Feature request: OPENAI_API_ENDPOINT or equivalent CLI parameter to enable FOSS local / self-hosted OenAI API servers like ollama

kardolus / chatgpt-cli

ChatGPT CLI is an advanced command-line interface for ChatGPT models via OpenAI and Azure, offering streaming, query mode, and history tracking for seamless, context-aware conversations. Ideal for both users and developers, it provides advanced configuration and easy setup options to ensure a tailored conversational experience with the GPT model.

MIT License

404 stars 28 forks source link

Feature request: OPENAI_API_ENDPOINT or equivalent CLI parameter to enable FOSS local / self-hosted OenAI API servers like ollama #29

Closed PieBru closed 4 months ago

PieBru commented 4 months ago

Looking at their github stars progression, FOSS servers are seeing a fast grow. Supporting them will broaden the usage of this tool. Thank you, Piero

kardolus commented 4 months ago

Hi PIero!

We currently support setting the endpoint through the URL plus completion path:

name: openai
api_key: ""
model: gpt-4-turbo-preview
max_tokens: 8192
role: You are a helpful assistant.
temperature: 1
top_p: 1
frequency_penalty: 0
presence_penalty: 0
thread: personal
omit_history: false
url: https://api.openai.com
completions_path: /v1/chat/completions
models_path: /v1/models
auth_header: Authorization
auth_token_prefix: 'Bearer '

These can be set either through ~/.chatgpt-cli/config.yaml or through environment variables (ie. OPENAI_URL).

Please let me know if FOSS is working for you! I'm curious.
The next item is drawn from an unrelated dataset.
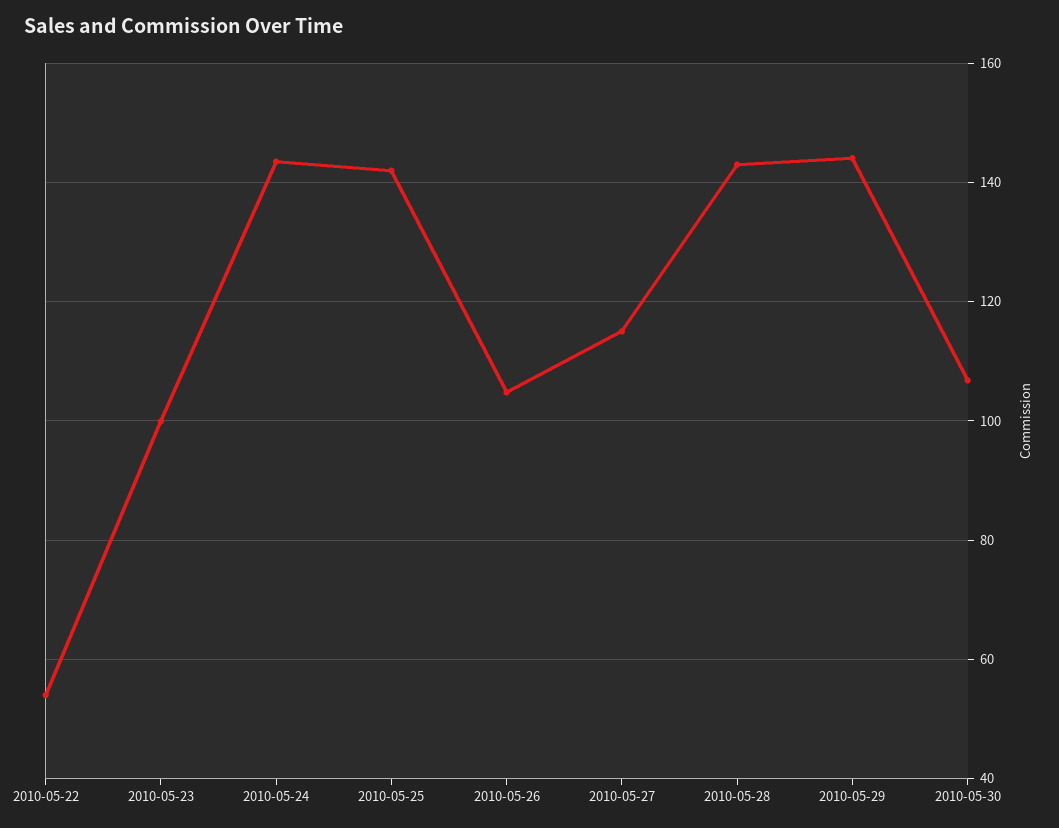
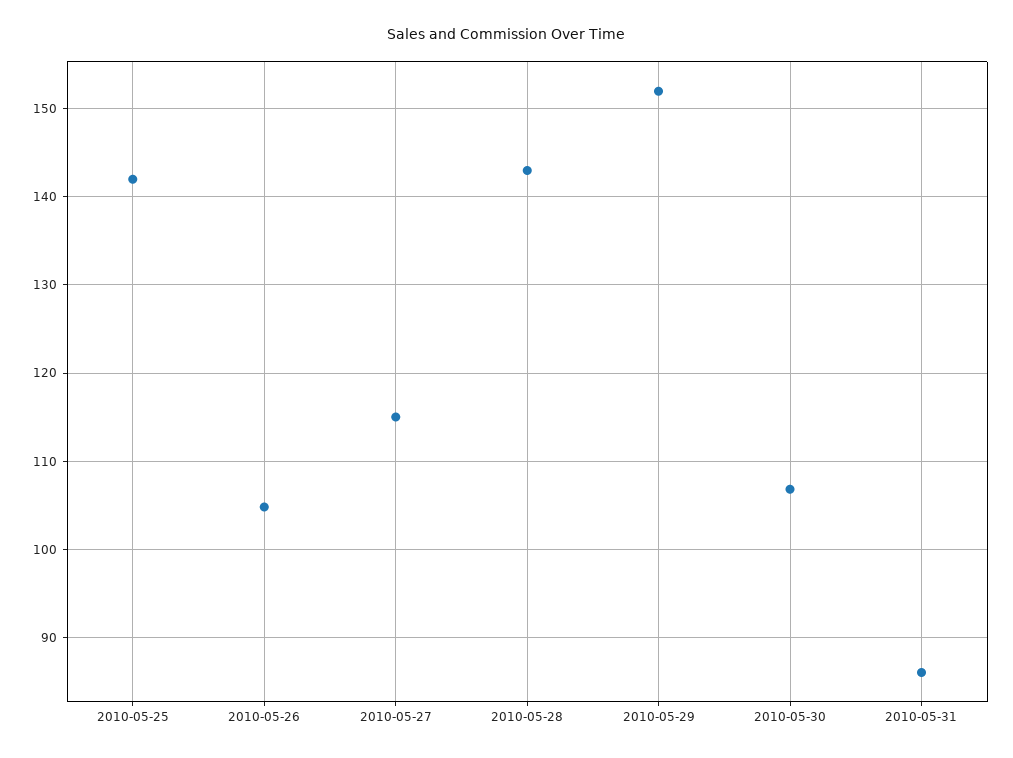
2010-05-22: 54 -> none
2010-05-23: 100 -> none
2010-05-24: 144 -> none
2010-05-29: 144 -> 152
2010-05-31: none -> 86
PieBru commented 4 months ago

Good news, it works in Arch Linux with ollama-cuda and these very basic parameters into ~/.chatgpt-cli/config.yaml :

name: ollama
api_key: "sk-..."
model: mistral
max_tokens: 2048
role: You are a helpful assistant.
temperature: 1
top_p: 1
frequency_penalty: 0
presence_penalty: 0
thread: personal
omit_history: false
url: "http://localhost:11434"
completions_path: /v1/chat/completions
models_path: /v1/models
auth_header: Authorization
auth_token_prefix: 'Bearer '

I prudentially lowered max_tokens, there are opensource models supporting 128K and more. BTW, ollama now serves also an OpenAI API endpoint, and can self-.host any GGUF model in RAM+GPU, so there are plenty of choices out there.

Thank you, Piero

kardolus commented 4 months ago

That's great! Thanks for circling back. Happy to hear that it's working. I will look into ollama. Cheers.